Wilkins told The Tribune he was unaware the drafts were protected under GRAMA when he provided them to UBMedia.

“It was a document that was in my office,” he said. “There was nothing marked on it that said it was not a public record.”

Haslem said the commissioners asked the Utah Attorney General’s Office to investigate the matter.

“We are aware of both complaints and are currently reviewing them,” a spokesperson for the office said, referring to the commissioners’ complaint about the audit drafts, as well as whether any of the finalized audit’s findings and recommendations would be enforced.

The commission’s next meeting is scheduled for Monday, when the question of whether to relieve the clerk/auditor of more duties could be decided.

“For better or for worse, the commission is the executive and legislative branch,” said Commissioner Stringer, acknowledging the controversial move. “You don’t make everyone happy.
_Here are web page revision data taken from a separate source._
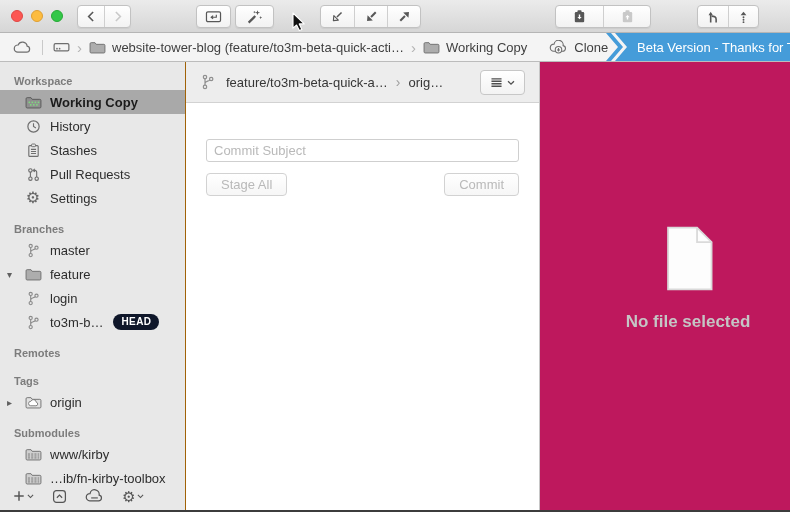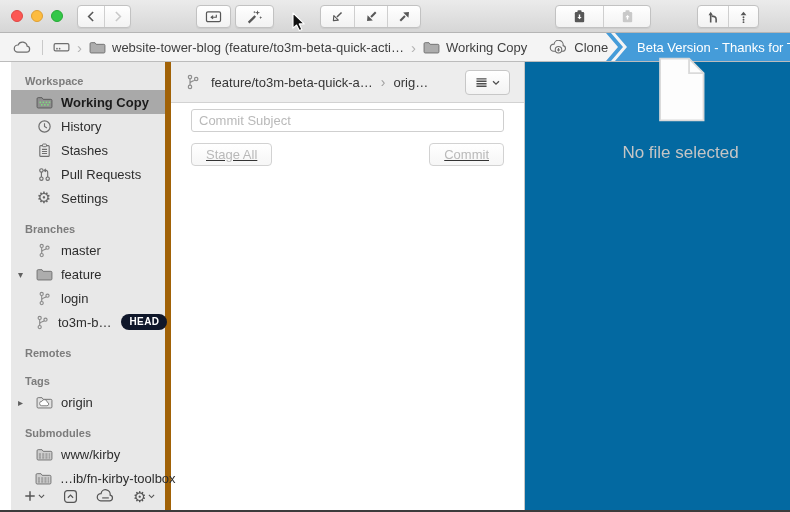"Workspace" .sidebar { border-right: 6px solid #a16207 -> 1px solid #a16207; margin-left: 11px -> none; width: 160px -> 186px }
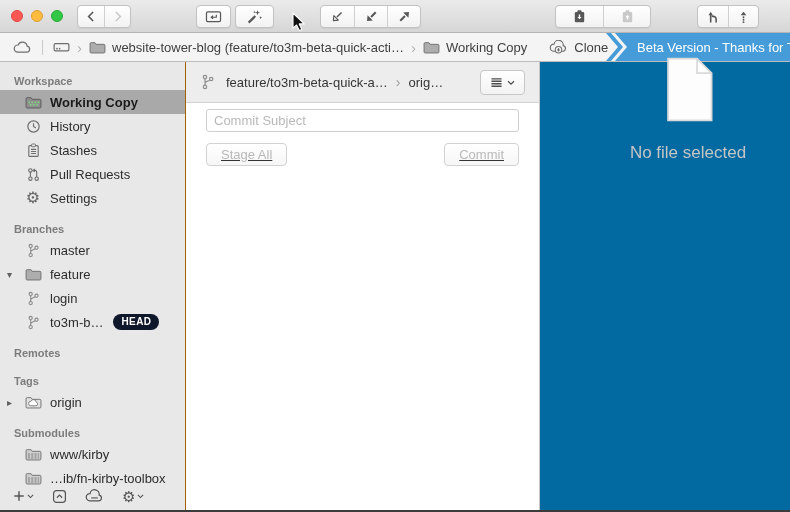"Commit Subject" .commit-area { padding: 6px 20px 0 -> 36px 20px 0; text-decoration: underline -> none }
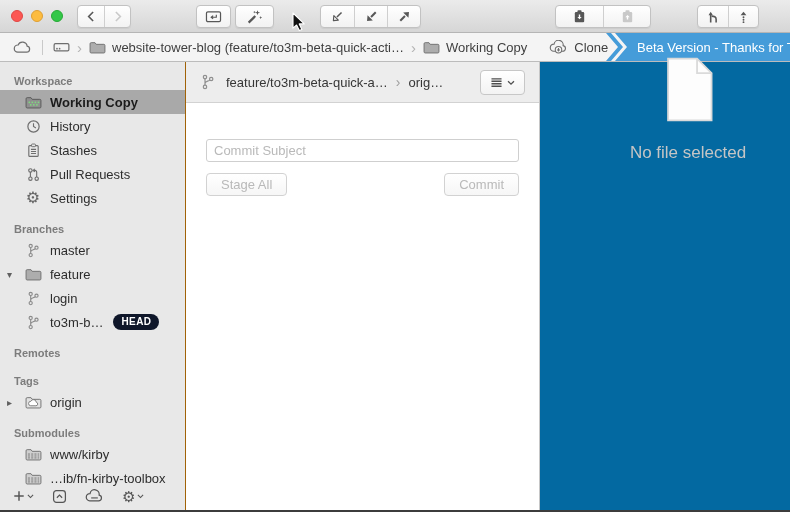"No file selected" .preview { align-items: flex-start -> center; background: #0369a1 -> #be185d; font-weight: none -> bold }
We’ve been in the news for things all the way back to January, but all of those things resolved. None of them ended up going anywhere, as much as all those people who complained thought they would.”

Mecham, however, said she intends to rally residents to attend the Monday meeting and again call for better transparency, and checks on authority, in Uintah County.

“They think they have all the power in the world,” she said.